My best friend nearly died giving life to her healthy, happy daughter.
Millions of women give birth every single day without complications—but for Chelle, whoever’s above or us below had other plans.
She lost so much blood. Her brain swelled. She went unconscious. For one tumultuous week the doctors were unsure if she’d live, and even if she did she would suffer significant brain damage.
Of course, like the champ she is, she lived. But even as we speak she’s in intense physical therapy. She has to learn how to use her arms, hands, feet, and feed herself all over again. Her short-term goal was to see, hold and raise her baby. Nearly a month after having her child, she finally was able to do so.
Can you imagine?
We’re talking about a 27-year-old vibrant black woman. She was voted intern of the year, she just completed her master’s.
She’s a woman, who was so excited about the next stage in her life. Bringing her daughter in this world, her love.
When I received the news my world was flipped upside down. Every sense of security I had vanished. I heard about things of this nature happening to others but rarely does it hit this close to home.
As soon as I could muscle up the money to purchase a plane ticket, I went to visit her in Los Angeles.
I just needed to be there.
I thought I was going to lose her without being able to tell her how much I love her.
I needed her to know that I am always there, even when I am not. I was horrified at the thought of her daughter growing up and not knowing whom I am.
I spent three days visiting her, keeping her company, and enjoying those moments. Like old times, we laughed, exchanged gossip, and gave recent updates.

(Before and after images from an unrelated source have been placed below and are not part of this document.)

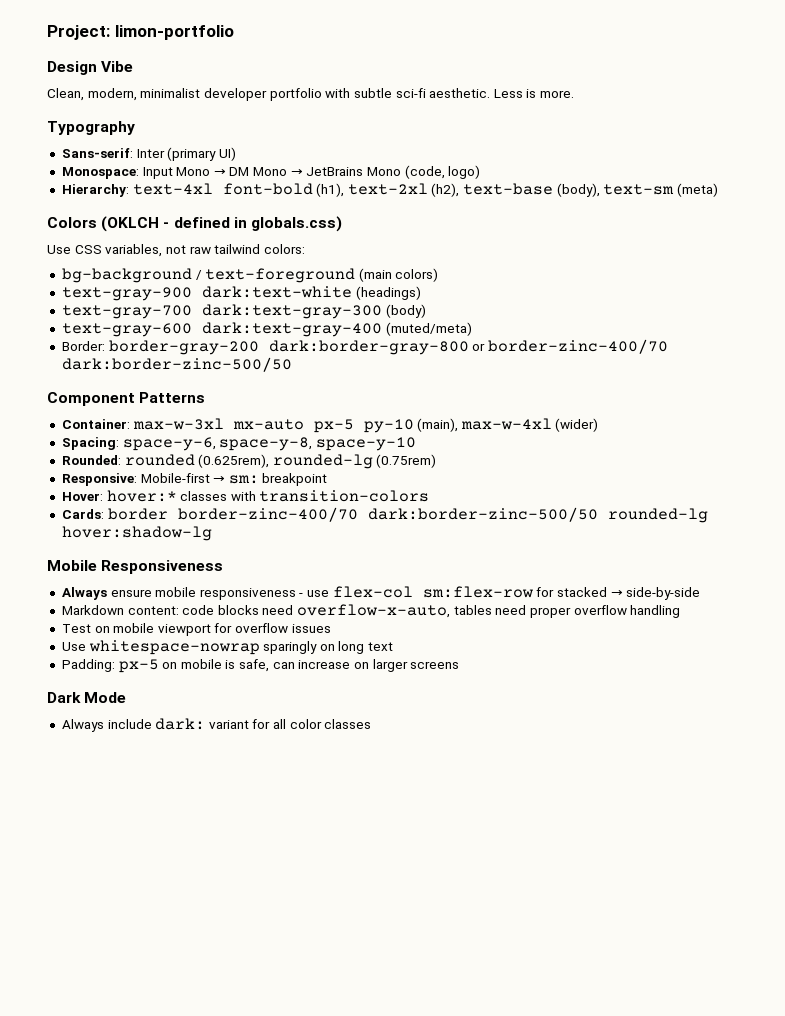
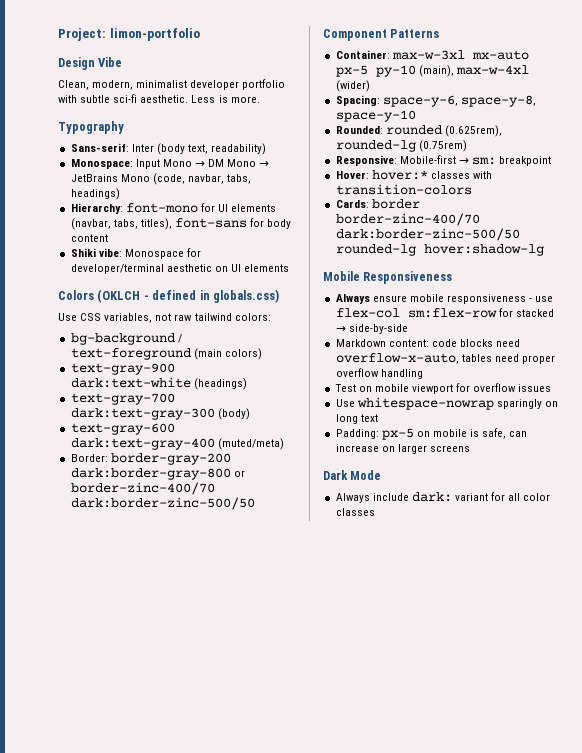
- Sans-serif: Inter (primary UI)
+ Sans-serif: Inter (body text, readability)
- Monospace: Input Mono → DM Mono → JetBrains Mono (code, logo)
- Hierarchy: text-4xl font-bold (h1), text-2xl (h2), text-base (body), text-sm (meta)
+ Monospace: Input Mono → DM Mono → JetBrains Mono (code, navbar, tabs, headings)
+ Hierarchy: font-mono for UI elements (navbar, tabs, titles), font-sans for body content
+ Shiki vibe: Monospace for developer/terminal aesthetic on UI elements

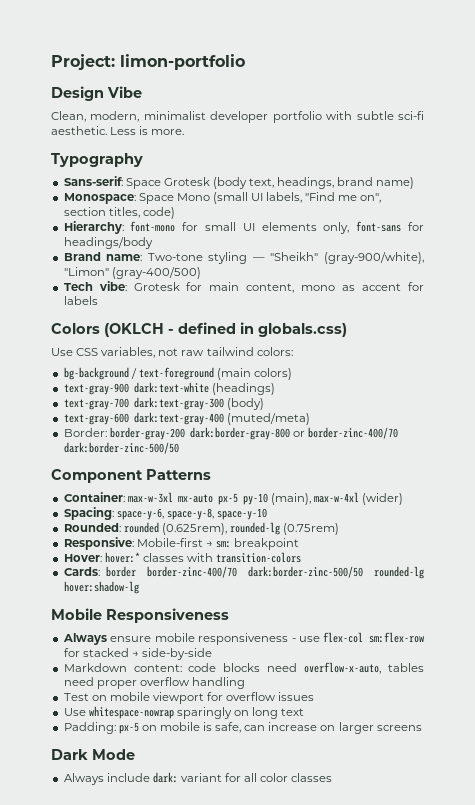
- Sans-serif: Inter (body text, readability)
- Monospace: Input Mono → DM Mono → JetBrains Mono (code, navbar, tabs, headings)
+ Sans-serif: Space Grotesk (body text, headings, brand name)
+ Monospace: Space Mono (small UI labels, "Find me on", section titles, code)
- Hierarchy: font-mono for UI elements (navbar, tabs, titles), font-sans for body content
- Shiki vibe: Monospace for developer/terminal aesthetic on UI elements
+ Hierarchy: font-mono for small UI elements only, font-sans for headings/body
+ Brand name: Two-tone styling — "Sheikh" (gray-900/white), "Limon" (gray-400/500)
+ Tech vibe: Grotesk for main content, mono as accent for labels

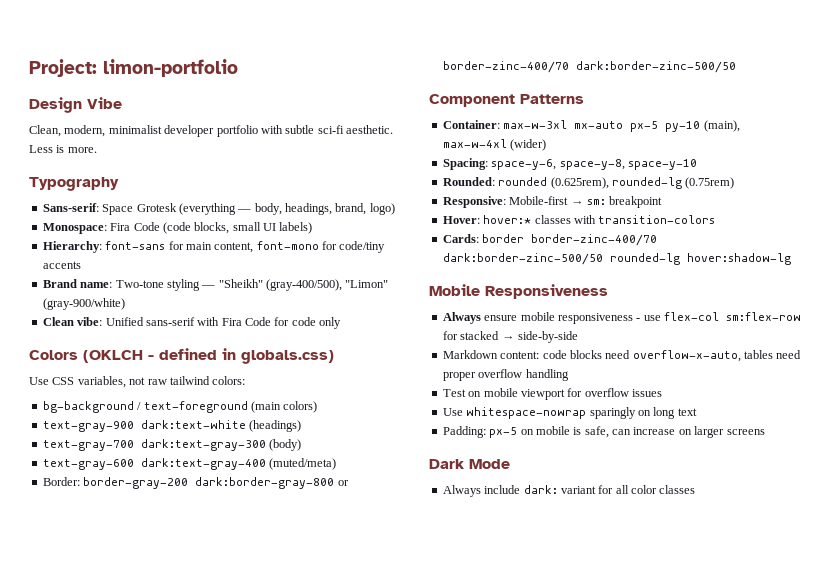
- Sans-serif: Space Grotesk (body text, headings, brand name)
- Monospace: Space Mono (small UI labels, "Find me on", section titles, code)
- Hierarchy: font-mono for small UI elements only, font-sans for headings/body
+ Sans-serif: Space Grotesk (everything — body, headings, brand, logo)
+ Monospace: Fira Code (code blocks, small UI labels)
+ Hierarchy: font-sans for main content, font-mono for code/tiny accents
- Brand name: Two-tone styling — "Sheikh" (gray-900/white), "Limon" (gray-400/500)
- Tech vibe: Grotesk for main content, mono as accent for labels
+ Brand name: Two-tone styling — "Sheikh" (gray-400/500), "Limon" (gray-900/white)
+ Clean vibe: Unified sans-serif with Fira Code for code only

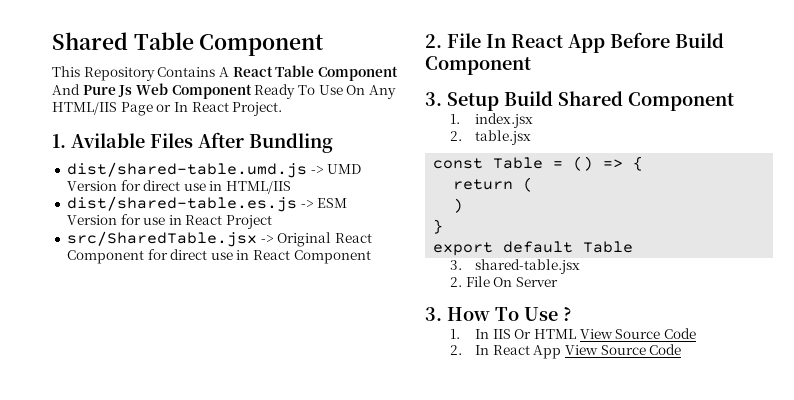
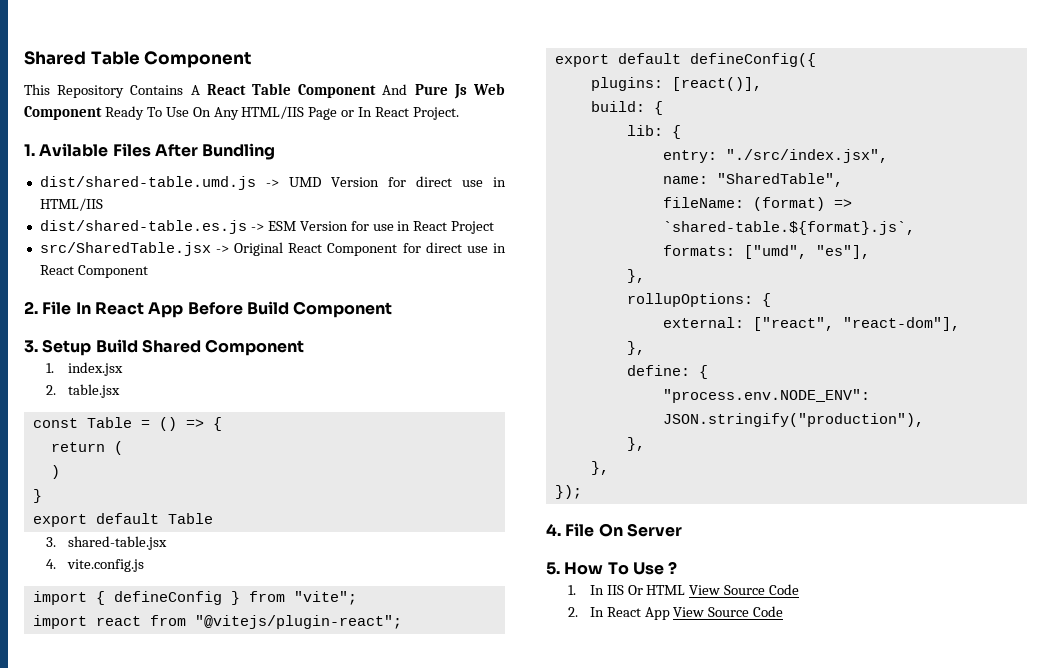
- 2. File On Server
+ 4. vite.config.js
+ import { defineConfig } from "vite";
+ import react from "@vitejs/plugin-react";
+ export default defineConfig({
+ plugins: [react()],
+ build: {
+ lib: {
+ entry: "./src/index.jsx",
+ name: "SharedTable",
+ fileName: (format) => `shared-table.${format}.js`,
+ formats: ["umd", "es"],
+ },
+ rollupOptions: {
+ external: ["react", "react-dom"],
+ },
+ define: {
+ "process.env.NODE_ENV": JSON.stringify("production"),
+ },
+ },
+ });
+ 4. File On Server
- 3. How To Use ?
+ 5. How To Use ?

High blood pressure was the culprit behind all of Chelle's pain and suffering.
Chelle’s experience taught me one important lesson—we are not promised tomorrow.
Although the saying was drilled into me when I was younger, realizing my best friend was on the verge of leaving us young—etched it in my soul.

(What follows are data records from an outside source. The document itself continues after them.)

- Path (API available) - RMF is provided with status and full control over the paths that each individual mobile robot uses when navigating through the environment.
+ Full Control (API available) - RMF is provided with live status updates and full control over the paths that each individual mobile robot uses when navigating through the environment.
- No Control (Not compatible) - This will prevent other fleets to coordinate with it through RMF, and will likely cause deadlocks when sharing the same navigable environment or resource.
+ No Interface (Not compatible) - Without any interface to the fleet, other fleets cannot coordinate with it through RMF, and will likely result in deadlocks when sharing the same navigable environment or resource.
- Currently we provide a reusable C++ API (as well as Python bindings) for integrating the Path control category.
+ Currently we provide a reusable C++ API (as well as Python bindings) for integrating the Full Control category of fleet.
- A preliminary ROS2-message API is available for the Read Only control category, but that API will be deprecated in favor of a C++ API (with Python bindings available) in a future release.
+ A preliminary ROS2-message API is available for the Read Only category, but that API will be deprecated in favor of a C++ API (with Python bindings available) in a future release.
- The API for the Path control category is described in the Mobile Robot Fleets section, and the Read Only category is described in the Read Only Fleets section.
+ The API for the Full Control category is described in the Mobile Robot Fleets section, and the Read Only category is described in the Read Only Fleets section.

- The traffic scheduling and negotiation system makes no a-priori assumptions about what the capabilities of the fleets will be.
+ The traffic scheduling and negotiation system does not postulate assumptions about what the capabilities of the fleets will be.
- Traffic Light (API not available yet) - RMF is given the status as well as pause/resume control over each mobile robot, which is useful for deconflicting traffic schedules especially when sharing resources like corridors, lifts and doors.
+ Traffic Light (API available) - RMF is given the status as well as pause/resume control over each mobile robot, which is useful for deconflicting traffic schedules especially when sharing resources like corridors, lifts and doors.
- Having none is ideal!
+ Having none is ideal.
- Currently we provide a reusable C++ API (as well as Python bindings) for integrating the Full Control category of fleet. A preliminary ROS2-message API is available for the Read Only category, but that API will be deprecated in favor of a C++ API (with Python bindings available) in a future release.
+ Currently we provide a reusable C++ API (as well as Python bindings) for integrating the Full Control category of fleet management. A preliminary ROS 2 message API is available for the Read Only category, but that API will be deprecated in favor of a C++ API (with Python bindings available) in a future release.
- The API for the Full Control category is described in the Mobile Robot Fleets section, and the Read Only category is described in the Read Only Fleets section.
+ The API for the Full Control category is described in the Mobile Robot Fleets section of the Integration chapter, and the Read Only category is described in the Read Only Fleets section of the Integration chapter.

Everyday I lived my life looking forward and rarely savoring the moments of today. Recently I decided I want to cherish my moments.
Sometimes we take too much on. School, work, family, and relationships—should all be healthy.

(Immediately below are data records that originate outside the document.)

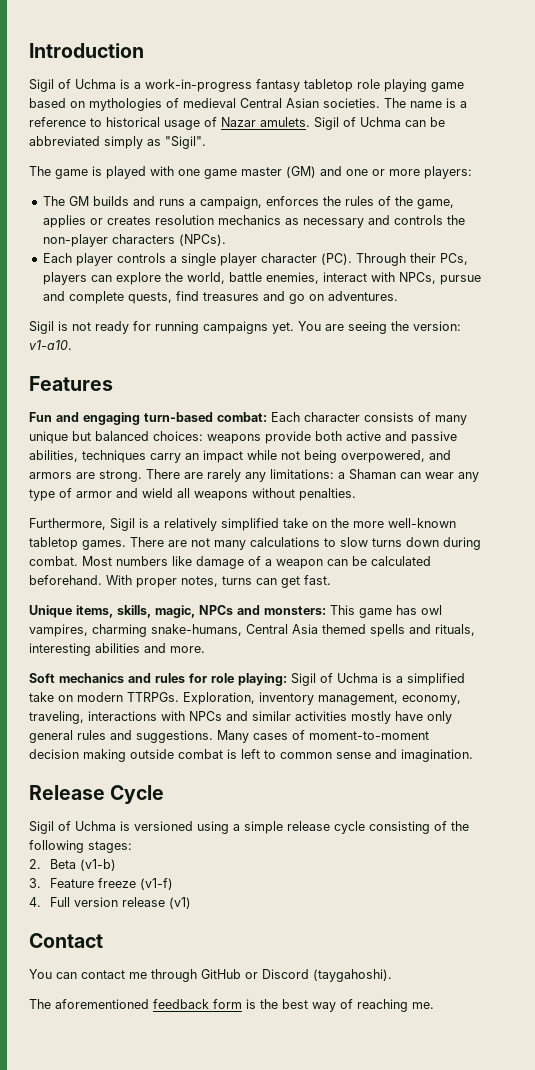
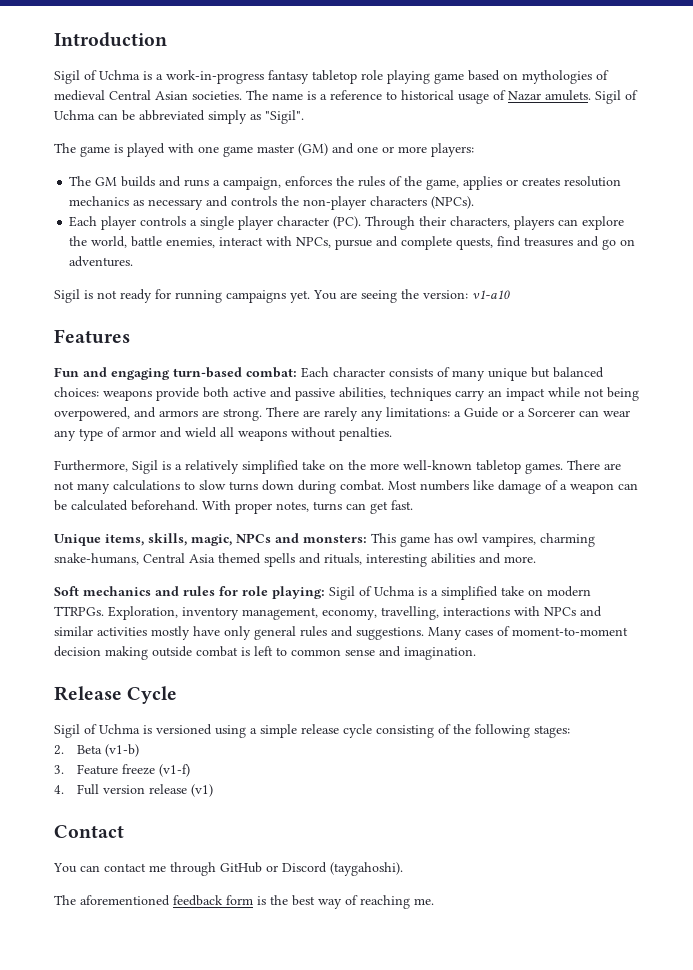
- Each player controls a single player character (PC). Through their PCs, players can explore the world, battle enemies, interact with NPCs, pursue and complete quests, find treasures and go on adventures.
+ Each player controls a single player character (PC). Through their characters, players can explore the world, battle enemies, interact with NPCs, pursue and complete quests, find treasures and go on adventures.
- You are seeing the version: v1-a10.
+ You are seeing the version: v1-a10
- There are rarely any limitations: a Shaman can wear any type of armor and wield all weapons without penalties.
+ There are rarely any limitations: a Guide or a Sorcerer can wear any type of armor and wield all weapons without penalties.
- Exploration, inventory management, economy, traveling, interactions with NPCs and similar activities mostly have only general rules and suggestions.
+ Exploration, inventory management, economy, travelling, interactions with NPCs and similar activities mostly have only general rules and suggestions.

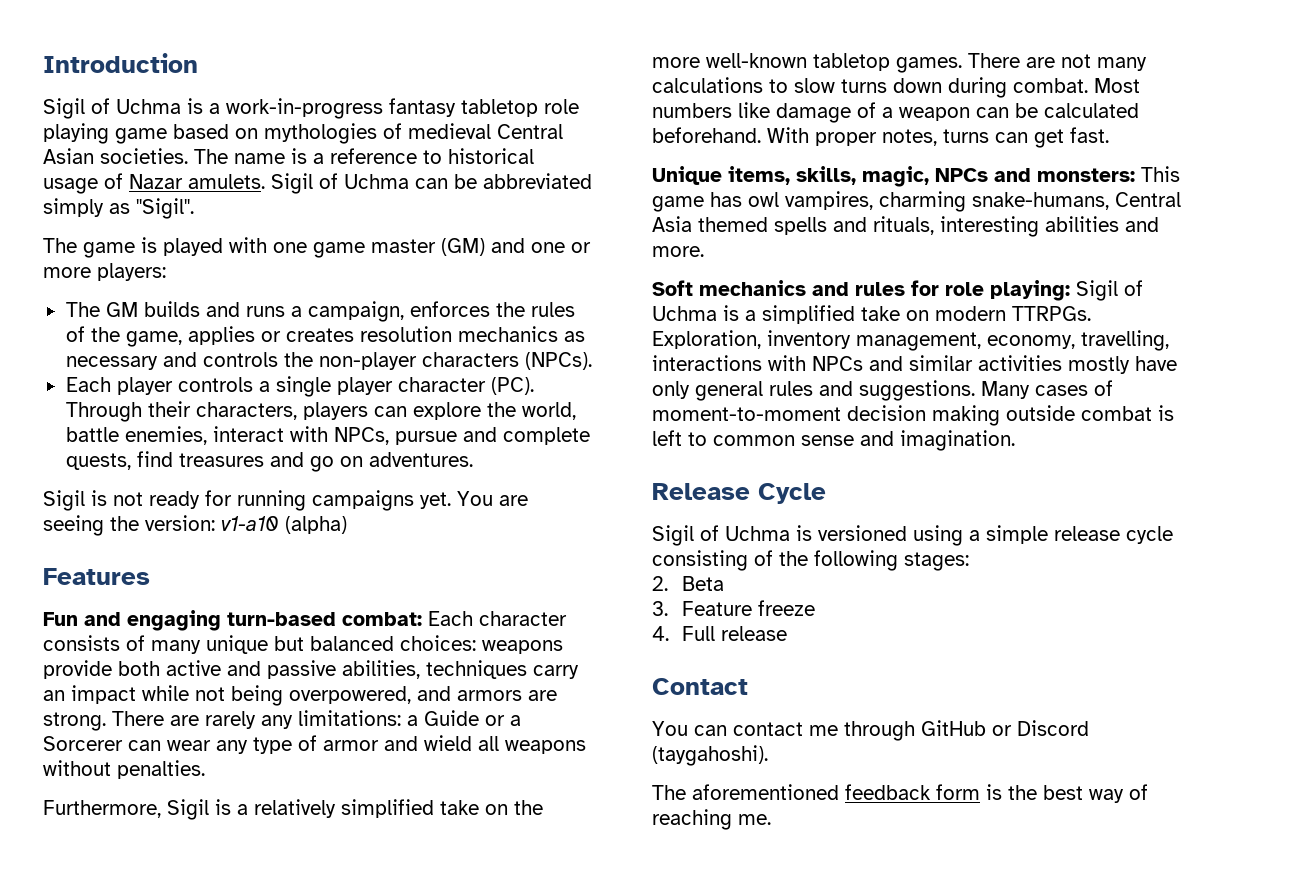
- You are seeing the version: v1-a10
+ You are seeing the version: v1-a10 (alpha)
- 2. Beta (v1-b)
+ 2. Beta
- 3. Feature freeze (v1-f)
+ 3. Feature freeze
- 4. Full version release (v1)
+ 4. Full release

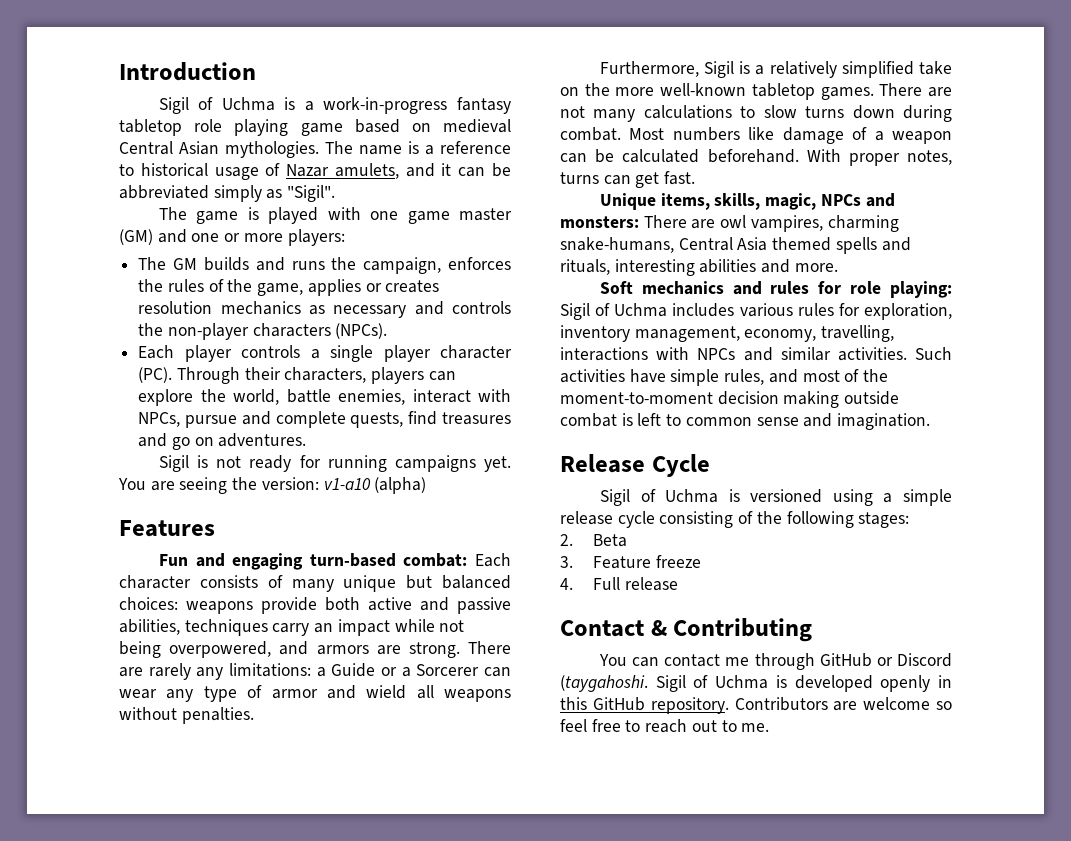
- Sigil of Uchma is a work-in-progress fantasy tabletop role playing game based on mythologies of medieval Central Asian societies.
+ Sigil of Uchma is a work-in-progress fantasy tabletop role playing game based on medieval Central Asian mythologies.
- The name is a reference to historical usage of Nazar amulets. Sigil of Uchma can be abbreviated simply as "Sigil".
+ The name is a reference to historical usage of Nazar amulets, and it can be abbreviated simply as "Sigil".
- The GM builds and runs a campaign, enforces the rules of the game, applies or creates resolution mechanics as necessary and controls the non-player characters (NPCs).
+ The GM builds and runs the campaign, enforces the rules of the game, applies or creates resolution mechanics as necessary and controls the non-player characters (NPCs).
- Unique items, skills, magic, NPCs and monsters: This game has owl vampires, charming snake-humans, Central Asia themed spells and rituals, interesting abilities and more.
+ Unique items, skills, magic, NPCs and monsters: There are owl vampires, charming snake-humans, Central Asia themed spells and rituals, interesting abilities and more.
- Soft mechanics and rules for role playing: Sigil of Uchma is a simplified take on modern TTRPGs. Exploration, inventory management, economy, travelling, interactions with NPCs and similar activities mostly have only general rules and suggestions. Many cases of moment-to-moment decision making outside combat is left to common sense and imagination.
+ Soft mechanics and rules for role playing: Sigil of Uchma includes various rules for exploration, inventory management, economy, travelling, interactions with NPCs and similar activities. Such activities have simple rules, and most of the moment-to-moment decision making outside combat is left to common sense and imagination.
- Contact
+ Contact & Contributing
- You can contact me through GitHub or Discord (taygahoshi).
- The aforementioned feedback form is the best way of reaching me.
+ You can contact me through GitHub or Discord (taygahoshi. Sigil of Uchma is developed openly in this GitHub repository. Contributors are welcome so feel free to reach out to me.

This month I took the time to clean out my mental closet. Those who cause excess drama in my life I let them float on into the distance. I let other people’s problems be THEIR problems.
Many of us carry the weight of things we don’t even need to carry. We worry about things we can’t control. The remnants of such things show up in our health—we gain tons of weight, we lose tons of weight, and we experience anxiety attacks. Some of us get depressed, or easily agitated.
It’s not worth it.
There are beautiful things in life, live them.